Opinion

L’eau souterraine, une ressource essentielle vulnérable

Le 22 mars marque la Journée mondiale de l’eau de l’UNESCO. C’est l’occasion annuelle de nous rappeler l’importance de protéger notre eau. L’eau sous toutes ses formes : les rivières, les océans, les glaciers, l’eau souterraine. Eh oui, l’eau souterraine.

L’eau souterraine est en quelque sorte le miroir de l’eau de surface, l’une se trouvant en haut et l’autre en bas. Les deux suivent le même bon vieux cycle de l’eau, invariablement soumis à la gravité. Étant déposées sur le sol par la pluie, ces eaux suivent leur cours jusqu’à leur destination finale qu’est l’océan. La différence entre les deux, c’est simplement l’échelle de temps. L’eau douce passe dans les rivières et les lacs en jours, mois et années, alors que l’eau souterraine traverse les sols en mois, années et parfois dizaines de milliers d’années. Cela étant dit, l’eau souterraine est profitable pour les êtres humains parce que, contrairement à l’eau de surface, elle peut être bue sans trop d’étapes de traitement grâce à la capacité de filtration du sol.

Il s’agit d’une ressource très économique, ce qui explique que 30 % de la population canadienne en dépende comme source d’eau potable.

L’eau souterraine est donc utile et importante. Malgré tout, sa protection comporte son lot de défis scientifiques. Le domaine de l’assainissement autonome est riche en exemples de cette sorte, dont celui de la résistance aux antibiotiques. La résistance aux antibiotiques provient d’organismes variés qui se sont adaptés à des environnements contenant des antibiotiques de manière récurrente. En ce sens, les boues d’épuration issues du traitement des eaux usées contiennent des souches de microorganismes résistants aux antibiotiques, puisqu’elles sont mises en contact avec des eaux usées qui contiennent des antibiotiques.

Dans les villes, où les eaux usées domestiques sont récoltées dans les égouts puis traitées dans des usines, ces boues d’épuration sont gardées au plus 30 jours dans les procédés, ce qui signifie 30 jours de mutation. Dans les résidences isolées, où l’eau usée s’infiltre dans le sol pour ensuite rejoindre l’eau souterraine, les boues d’épuration se forment progressivement dans le sol. Or, la durée de vie de ces systèmes est de 30 ans sans changements, ce qui revient à dire qu’on laisse les microorganismes muter durant 30 ans !
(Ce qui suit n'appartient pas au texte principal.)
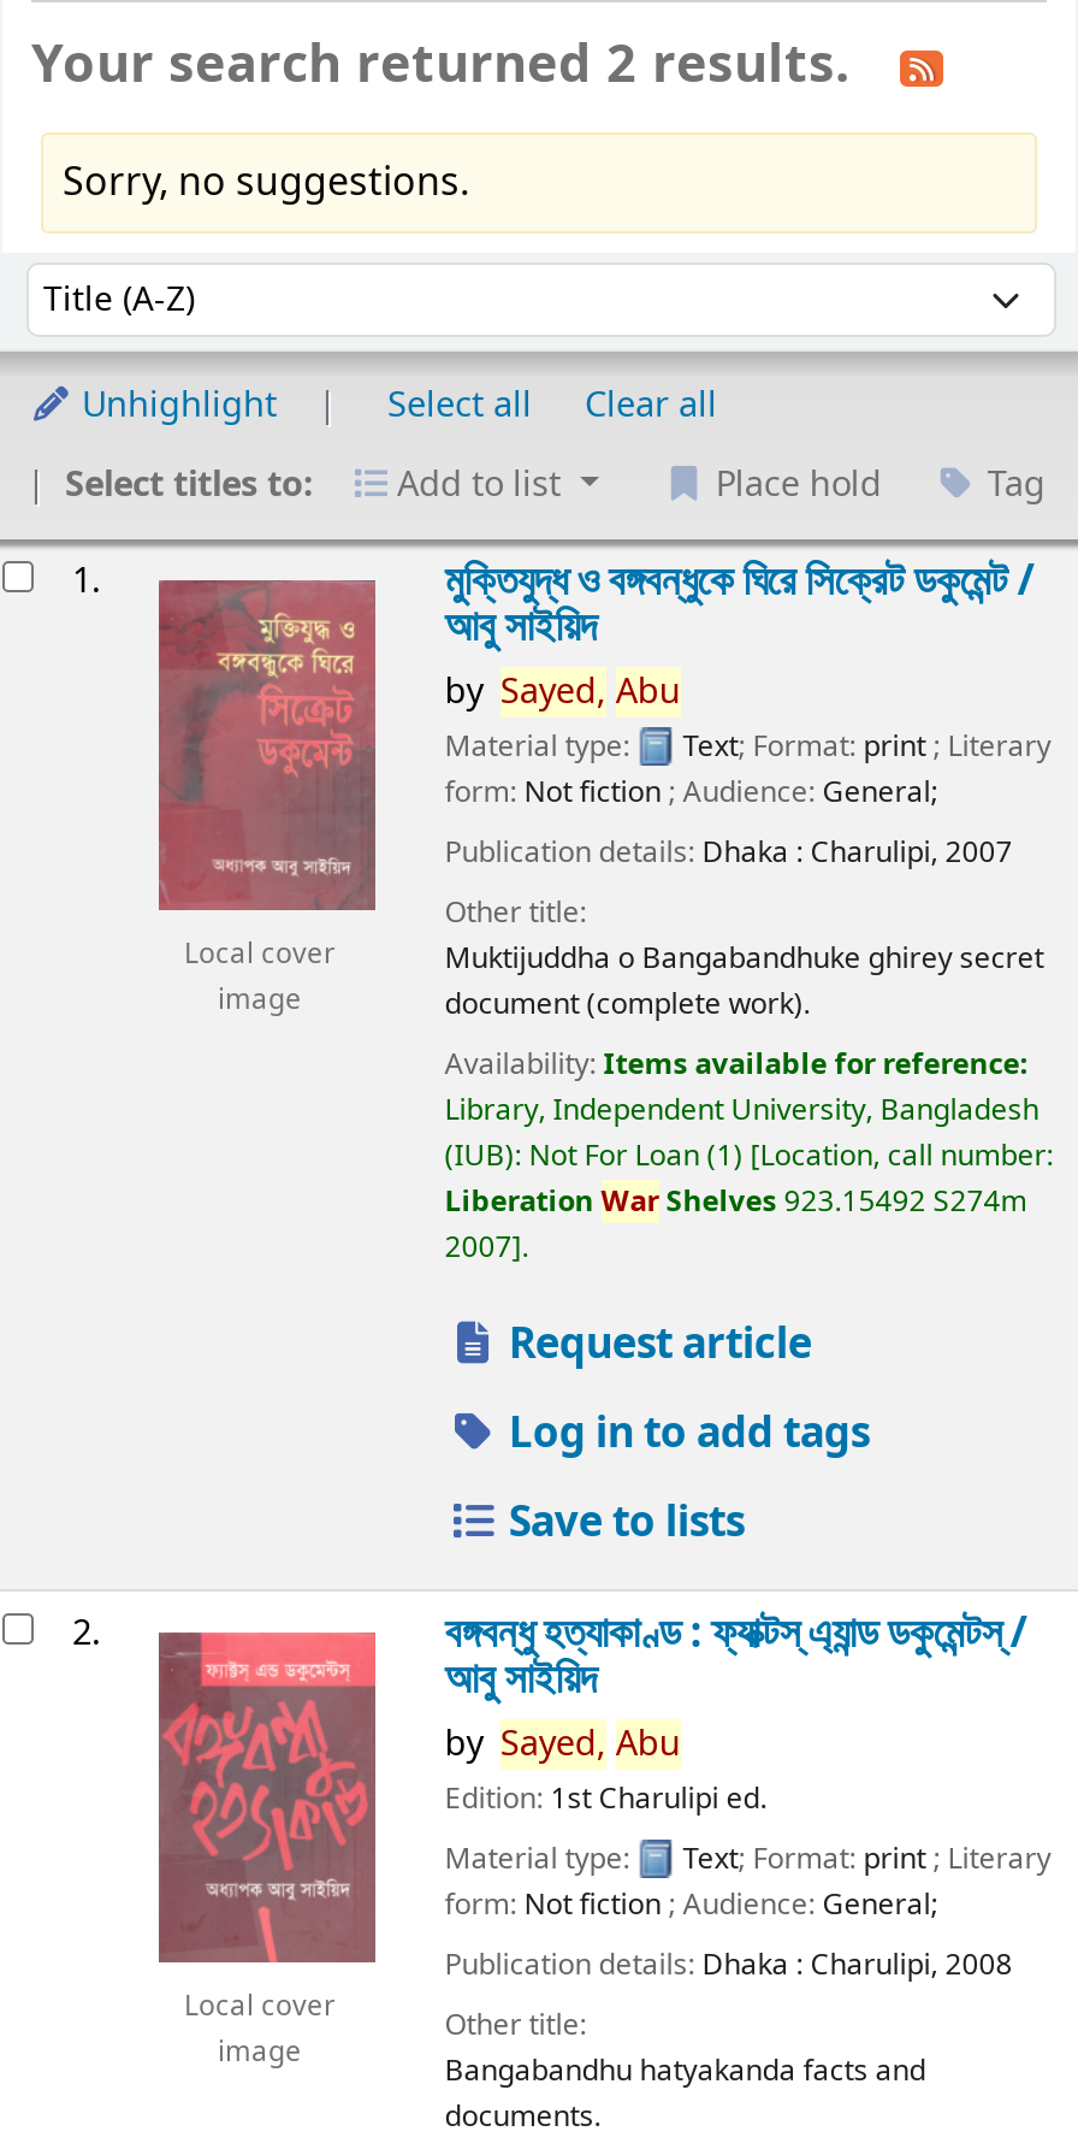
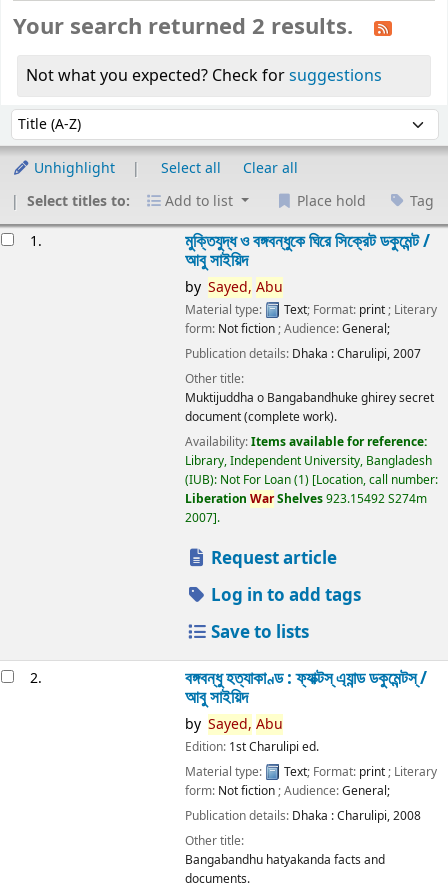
[63,155,469,212] Sorry, no suggestions. -> [26,64,382,88] Not what you expected? Check for suggestions
[156,578,378,1021] [image] | Local cover | image -> none
[156,1630,378,2073] [image] | Local cover | image -> none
Pour évaluer le risque que représentent ces systèmes, il faut se poser plusieurs questions. Est-ce que les gènes de résistance aux antibiotiques vont atteindre l’aquifère ? Est-ce que les sols excavés lors du démantèlement du système représentent un risque ? Est-ce que les gènes de résistance aux antibiotiques peuvent se répandre dans l’environnement durant l’opération ?

Réponse : je l’ignore, mais j’avoue que ça m’inquiète un peu. C’est pour ces raisons que notre équipe de recherche à Polytechnique Montréal étudie ces questions.

Dans tous les cas, il n’est pas si simple de caractériser le phénomène, et il faut le faire sur plusieurs années avant d’arriver à une conclusion.

Je crois que la conservation de l’eau souterraine demande un effort particulier dans la gestion des risques. Avec les eaux souterraines, tout peut bien aller durant longtemps, et les problèmes surgir des années plus tard. Il est alors difficile, voire impossible, de réhabiliter l’aquifère. Étant donné les échelles de temps impliquées, et les efforts requis pour étudier les eaux souterraines, il faut valser entre les programmes de caractérisation scientifique, le principe de précaution et la vision à long terme.

Vision d’autant plus difficile à mettre de l’avant politiquement alors que, comme le dit son nom, l’eau souterraine est sous terre et invisible. Par conséquent, elle semble moins intéressante que l’eau de surface. L’eau souterraine ne produit pas de jolis paysages et ne permet pas la baignade ni la navigation.

Je termine sur une note plus positive en mettant de l’avant une initiative pour la conservation des eaux souterraines. En 2008, le gouvernement du Québec a amorcé le financement de projets d’acquisition de connaissances sur les eaux souterraines. Ces projets toujours en cours de réalisation ont permis de documenter une foule de paramètres allant du sens d’écoulement des eaux souterraines au niveau de vulnérabilité des aquifères, et ce, par région. Ce sont là des informations très précieuses pour mener à une gestion intégrée des ressources en eau.